元々貿易中継地点としてアジア各国への貿易で成り立ってきたシンガポール。1965年の独立以来工業に力を入れ輸出型の経済国家として成長。1980年代までは工業地帯というインフラを整備し積極的に外資系企業の税金を減免することで誘致、化学・鉄鋼等の重化学工業、石油精製基地としても発展、日本企業の進出もこの頃からあり技術提供や技術者の派遣・投資などの援助を実施。1990年以降はIT化が進み世界でも有数のIT大国に変身(日本よりも圧倒的にITの基盤が強い)国内産業を結ぶITや通信が更に成長中。

シンガポール発展の歴史は強力な政府主導の産業界への参画も大きい。具体的には政府系企業と呼ばれる企業で、民間とも外資系とも違う60年代以降の工業化の中心となり、外資との合弁も目的の1つとなった。シンガポールのほとんどの産業界に進出し60年代の重化学工業、70年代は商業の要となった。政府系企業の独占状態は経済発展の阻害因子となりうる為、80年代になるとシンガポール・テレコムを皮切りにいわゆる国営の独占から民営化が進められた。

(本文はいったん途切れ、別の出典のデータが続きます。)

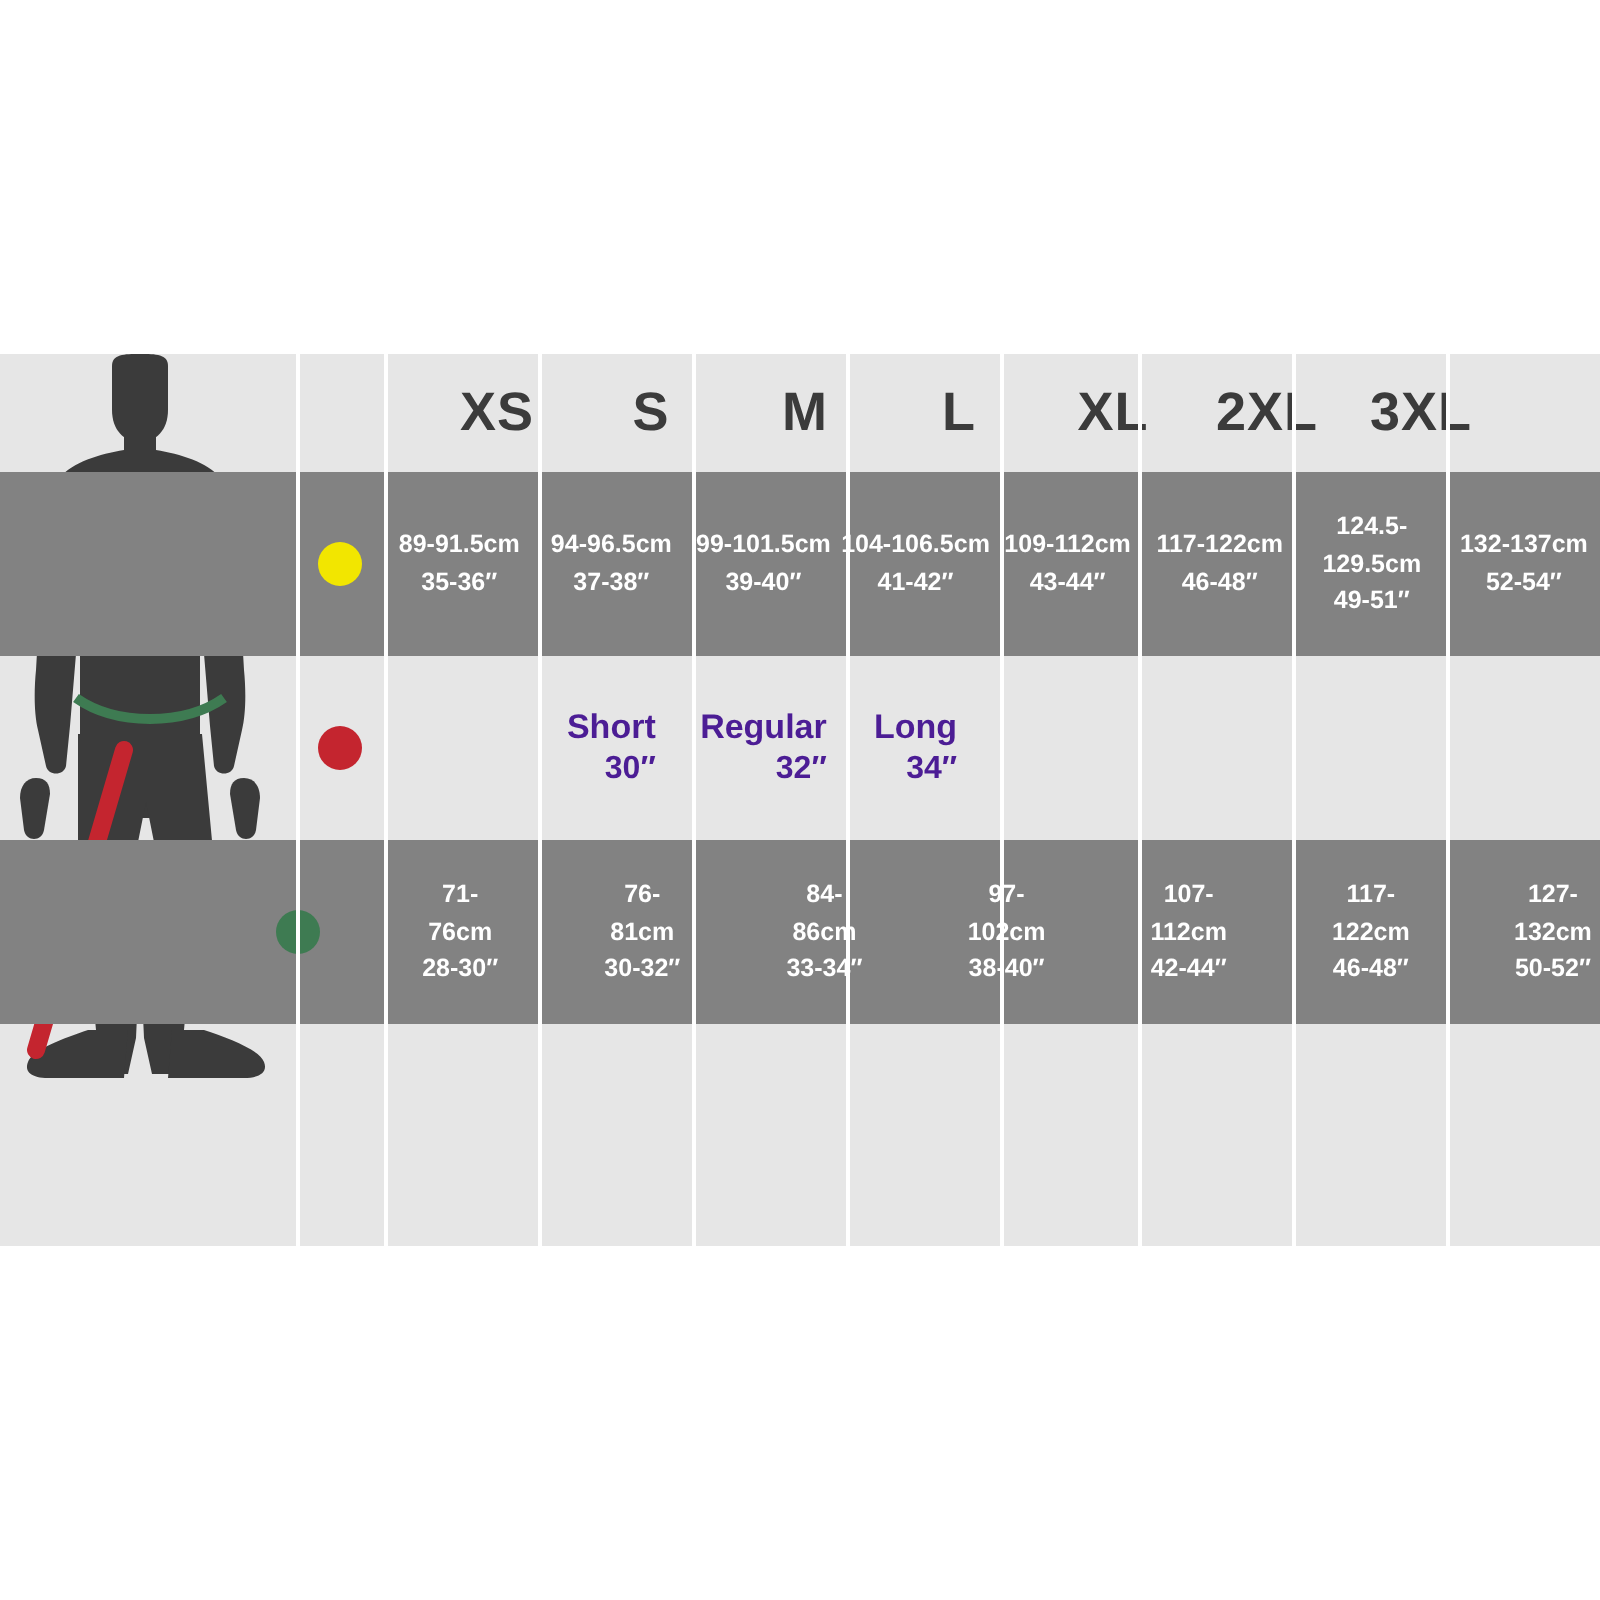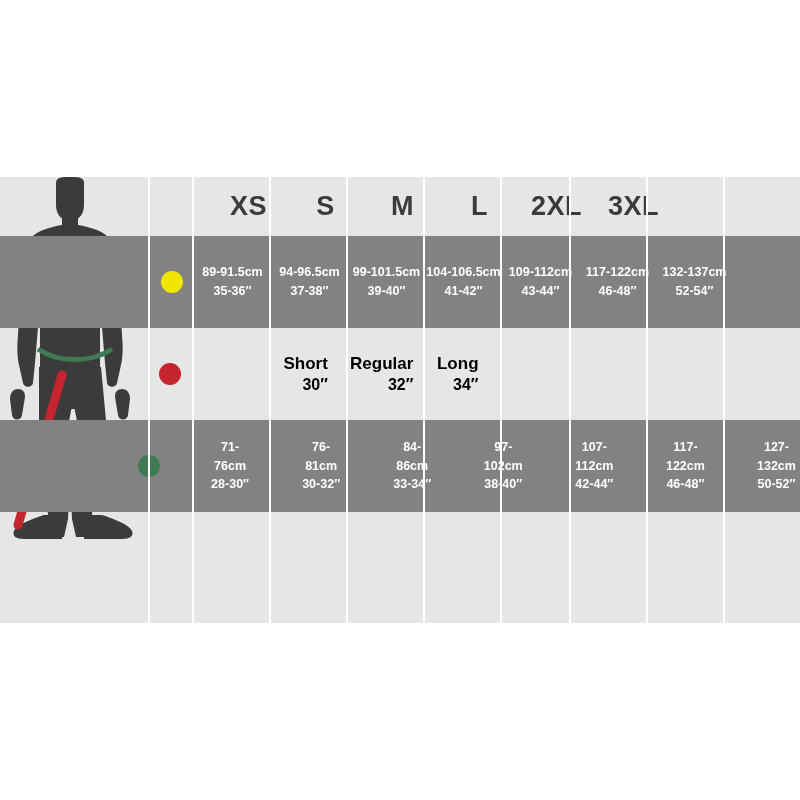--- a/index.html
+++ b/index.html
@@ -201,6 +201,9 @@
           <span class="size-label">L</span>
         </div>
       <div class="cell c-size">
+          <span class="size-label">XL</span>
+        </div>
+      <div class="cell c-size">
           <span class="size-label">2XL</span>
         </div>
       <div class="cell c-size">

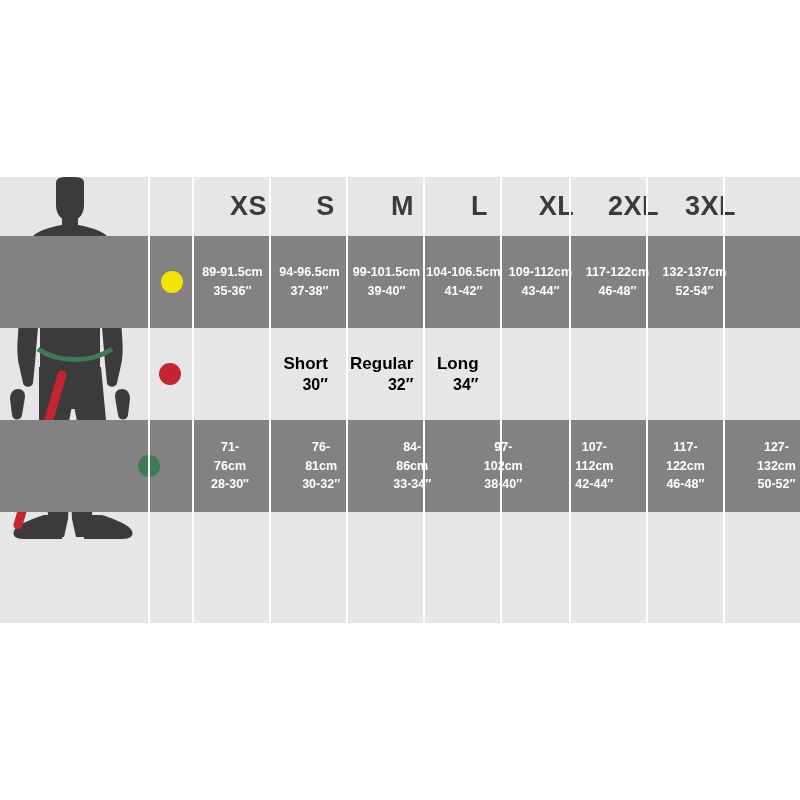--- a/index.html
+++ b/index.html
@@ -241,6 +241,10 @@
           <span class="meas sub">46-48″</span>
         </div>
       <div class="cell c-size">
+          <span class="meas">124.5-129.5cm</span>
+          <span class="meas sub">49-51″</span>
+        </div>
+      <div class="cell c-size">
           <span class="meas">132-137cm</span>
           <span class="meas sub">52-54″</span>
         </div>

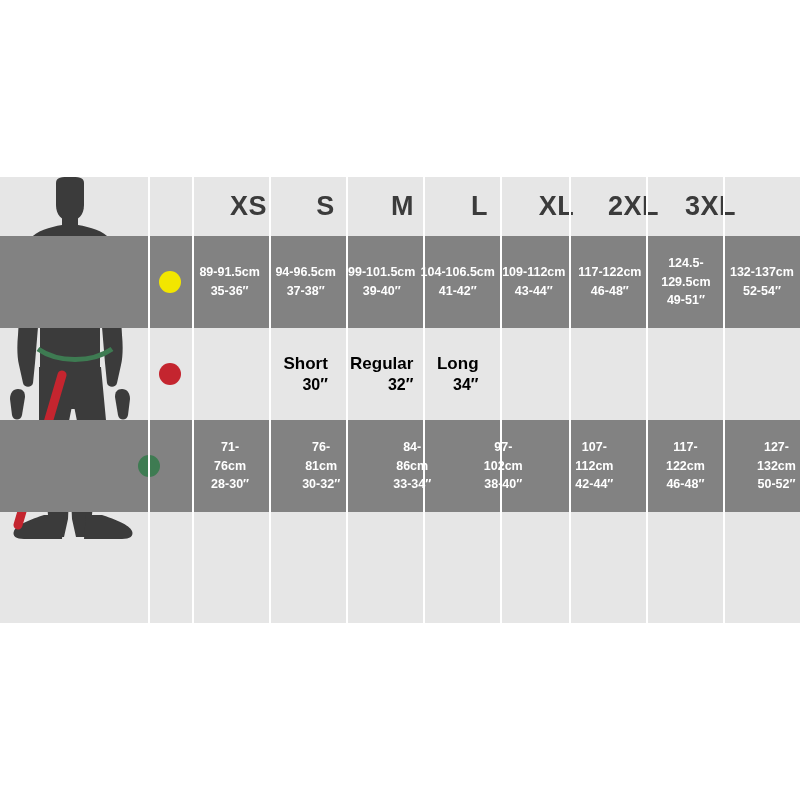--- a/index.html
+++ b/index.html
@@ -82,7 +82,7 @@
 
   
   .leglen {
-    color: #000000;
+    color: #4c1d95;
     line-height: 1.25;
   }
   .leglen .word {

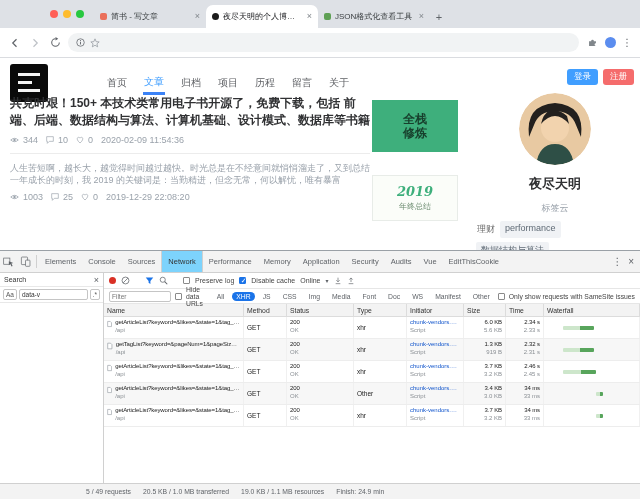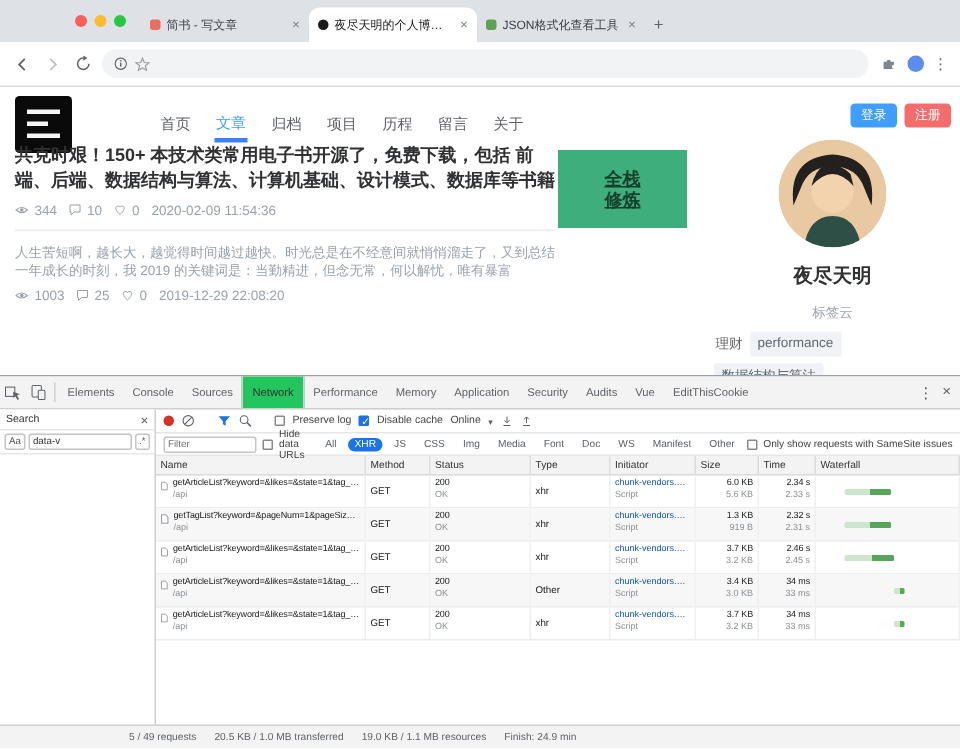--- a/index.html
+++ b/index.html
@@ -47,7 +47,7 @@
   .a-meta .num { margin-right:4px; }
   .a-div { border:none; border-top:1px solid #ececec; margin:8px 0 8px 0; }
   .cover { position:absolute; display:flex; flex-direction:column; align-items:center; justify-content:center; }
-  .cover1 { left:372px; top:41px; width:86px; height:52px; background:#3eaf7c; color:#173f2c; font-weight:bold; font-size:12px; line-height:1.2; font-family:"DejaVu Serif",serif;text-decoration:underline; }
+  .cover1 { left:372px; top:41px; width:86px; height:52px; background:#3eaf7c; color:#173f2c; font-weight:bold; font-size:12px; line-height:1.2; font-family:"DejaVu Serif",serif; }
   .cover2 { left:372px; top:116px; width:86px; height:46px; background:#fbfdf9; border:1px solid #e8ece8; }
   .cover2 .c2a { color:#3eaf7c; font-style:italic; font-weight:bold; font-size:13px; font-family:"DejaVu Serif",serif; }
   .cover2 .c2b { color:#6a8a6e; font-size:8px; margin-top:2px; }

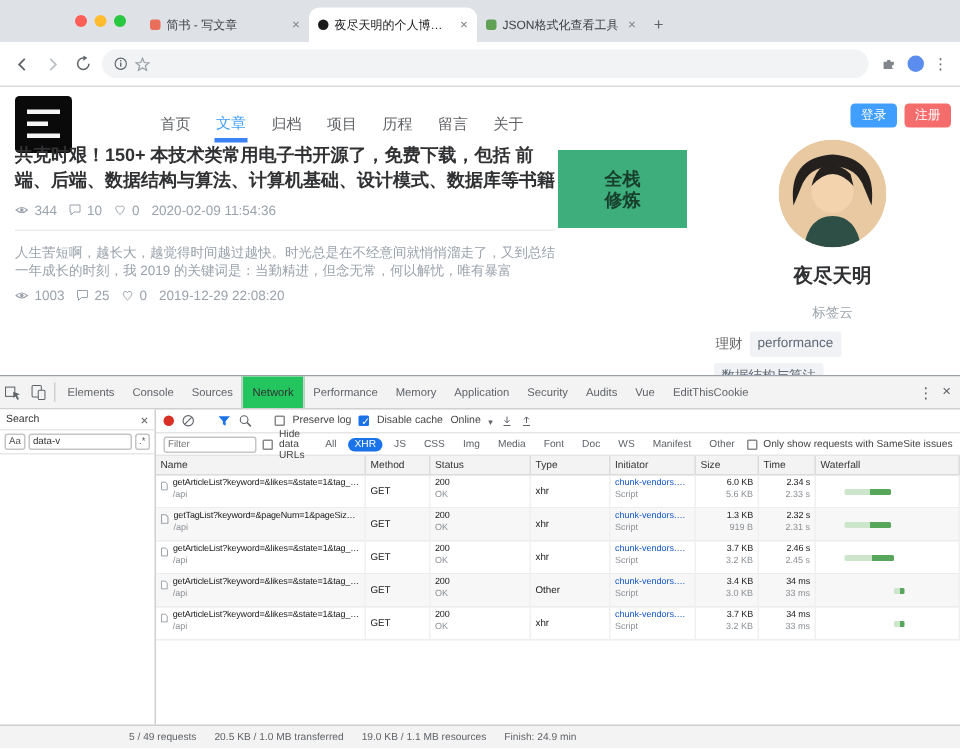--- a/index.html
+++ b/index.html
@@ -257,6 +257,10 @@
       <span>全栈</span>
       <span>修炼</span>
     </div>
+    <div class="cover cover2">
+      <span class="c2a">2019</span>
+      <span class="c2b">年终总结</span>
+    </div>
 
     <div class="sidebar">
       <span class="s-avatar">

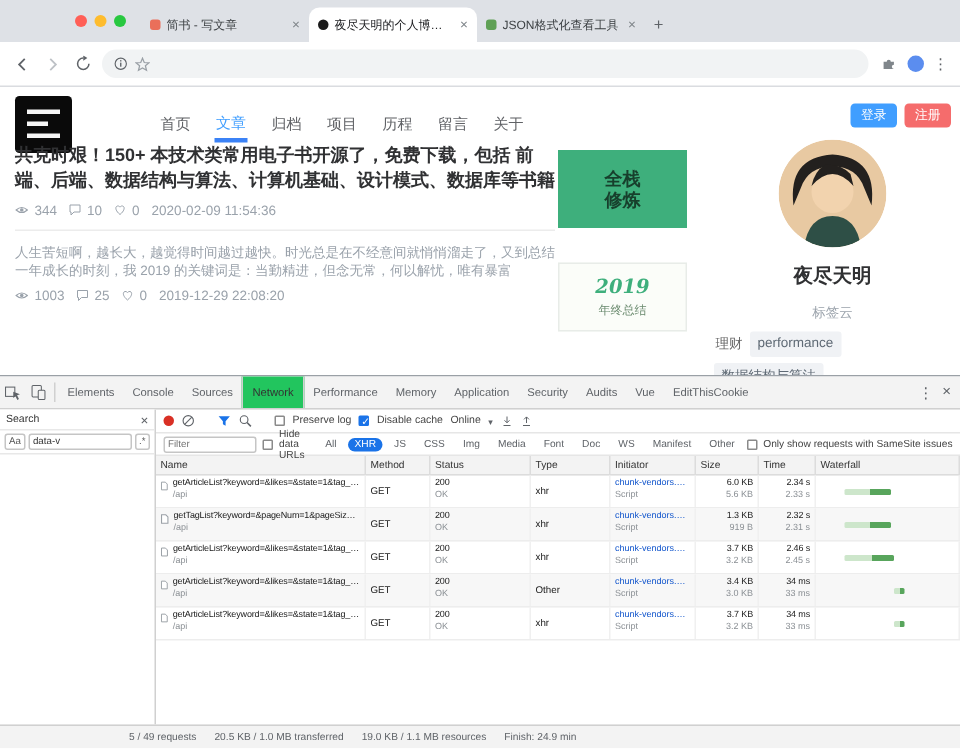--- a/index.html
+++ b/index.html
@@ -66,7 +66,7 @@
   .dt-ic { width:17px; display:flex; align-items:center; justify-content:center; }
   .dt-sep { width:1px; background:#d0d0d0; margin:4px 2px; }
   .dt-tab { padding:0 6px; display:flex; align-items:center; white-space:nowrap; }
-  .dt-tab.active { background:#22c55e; color:#333; border-left:1px solid #d0d0d0; border-right:1px solid #d0d0d0; }
+  .dt-tab.active { background:#7dd3fc; color:#333; border-left:1px solid #d0d0d0; border-right:1px solid #d0d0d0; }
   .dt-right { margin-left:auto; display:flex; align-items:center; gap:6px; padding-right:6px; font-size:10px; color:#5f6368; }
 
   .dt-body { position:absolute; top:22px; left:0; right:0; bottom:16px; }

この様にシンガポールの企業活動は外資系企業の受け入れと、政府主導の企業とで行われて来たが地場民間企業も忘れてはいけない。国内企業の約8割を民間企業が占めるものの多くは中小企業である。華人の財閥系企業の支配力が強く製造業や金融業は外資系企業の誘致とともに発展してきた。逆に言うと人材は外資系企業や政府系企業に流れる傾向があり民間ベンチャー企業は育ちにくい土壌だったと言える。近年のIT化によってベンチャーが多数出現している。

昨今では貿易もITもマレーシア、インドネシア、タイなど近隣周辺国の追い上げも勢いもあるため、さらなる国際競争力の維持のために強い政府主導の取組が課題となっている。